Deputado Federal afirma que Unesp em Registro não será fechada

Reunião com a reitoria aconteceu na tarde desta quinta-feira (7) em São Paulo (SP), na sede administrativa da Unesp

Por Gabriel Henrique 08/02/2019 - 11:07 hs
Foto: Registro Diário

 

O deputado federal Samuel Moreira (PSDB) esteve em uma reunião, na tarde da última quinta-feira (7), com a reitoria da Unesp em São Paulo (SP) para falar sobre as especulações de fechamento do campus de Registro, em Registro. Após o encontro, o deputado afirmou que o campus não será fechado.

A crise financeira na Unesp tem causado preocupação em funcionários e estudantes. Um dos reflexos é que professores estão sem receber o 13º salário. Em Registro, internamente, funcionários do campus comentavam sobre o possível fechamento da unidade como forma de corte de gastos.

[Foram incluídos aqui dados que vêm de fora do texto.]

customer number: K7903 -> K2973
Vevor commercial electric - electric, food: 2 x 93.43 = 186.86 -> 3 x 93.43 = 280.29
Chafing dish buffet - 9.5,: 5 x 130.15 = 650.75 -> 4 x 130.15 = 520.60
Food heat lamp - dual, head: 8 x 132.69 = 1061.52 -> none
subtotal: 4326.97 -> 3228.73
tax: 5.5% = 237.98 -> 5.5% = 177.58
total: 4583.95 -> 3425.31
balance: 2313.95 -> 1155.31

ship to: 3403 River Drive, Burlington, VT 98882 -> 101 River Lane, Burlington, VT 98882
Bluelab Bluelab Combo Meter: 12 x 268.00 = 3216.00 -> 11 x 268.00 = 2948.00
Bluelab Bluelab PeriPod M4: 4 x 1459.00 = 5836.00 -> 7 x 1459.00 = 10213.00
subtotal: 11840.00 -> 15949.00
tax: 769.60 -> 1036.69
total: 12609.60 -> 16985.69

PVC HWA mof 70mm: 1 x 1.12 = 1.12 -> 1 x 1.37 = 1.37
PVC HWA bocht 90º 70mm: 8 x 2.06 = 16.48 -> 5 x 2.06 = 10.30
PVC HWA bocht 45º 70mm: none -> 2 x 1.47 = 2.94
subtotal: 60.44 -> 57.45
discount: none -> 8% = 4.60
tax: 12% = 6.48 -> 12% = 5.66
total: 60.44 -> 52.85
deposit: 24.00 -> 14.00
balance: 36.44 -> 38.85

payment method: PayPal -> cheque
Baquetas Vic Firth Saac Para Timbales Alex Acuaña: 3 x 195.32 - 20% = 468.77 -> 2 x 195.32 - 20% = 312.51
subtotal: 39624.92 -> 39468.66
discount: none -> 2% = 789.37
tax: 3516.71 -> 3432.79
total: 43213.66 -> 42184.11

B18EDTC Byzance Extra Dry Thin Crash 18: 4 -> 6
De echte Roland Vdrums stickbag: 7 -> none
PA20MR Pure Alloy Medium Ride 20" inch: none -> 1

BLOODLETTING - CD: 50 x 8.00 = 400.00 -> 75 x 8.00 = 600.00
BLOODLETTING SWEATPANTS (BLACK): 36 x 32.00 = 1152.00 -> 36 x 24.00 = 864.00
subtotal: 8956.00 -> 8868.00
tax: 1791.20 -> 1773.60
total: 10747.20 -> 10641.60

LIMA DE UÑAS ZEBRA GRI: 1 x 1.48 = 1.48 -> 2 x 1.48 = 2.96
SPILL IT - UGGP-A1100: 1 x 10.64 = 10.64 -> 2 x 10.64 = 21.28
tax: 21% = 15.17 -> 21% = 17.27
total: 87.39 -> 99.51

O deputado federal, que é da região do Vale do Ribeira e participou da implantação do campus de Registro enquanto prefeito da cidade, disse que estava fazendo esforços para que o campus não fosse fechado. Reuniões com o governador do Estado e a reitoria da Unesp estavam agendadas para debater o tema.

O deputado se reuniu com o reitor da Unesp, Sandro Roberto Valentini, na tarde de quinta-feira e, em seguida, se pronunciou sobre a reunião em sua página oficial em uma rede social. Moreira abre a publicação afirmando que a Unesp de Registro não será fechada.

Crise Financeira

Nesta ultima semana, notícias sobre o fechamento na Universidade Estadual Paulista (Unesp) vem circulando no Vale do Ribeira e também em outras regiões do Estado. A crise financeira da Universidade afetou o recebimento do 13º salários dos professores que, em conjunto com a população e autoridades, estão se mobilizando para tentar evitar cortes e, até mesmo, o fechamento da unidade em Registro.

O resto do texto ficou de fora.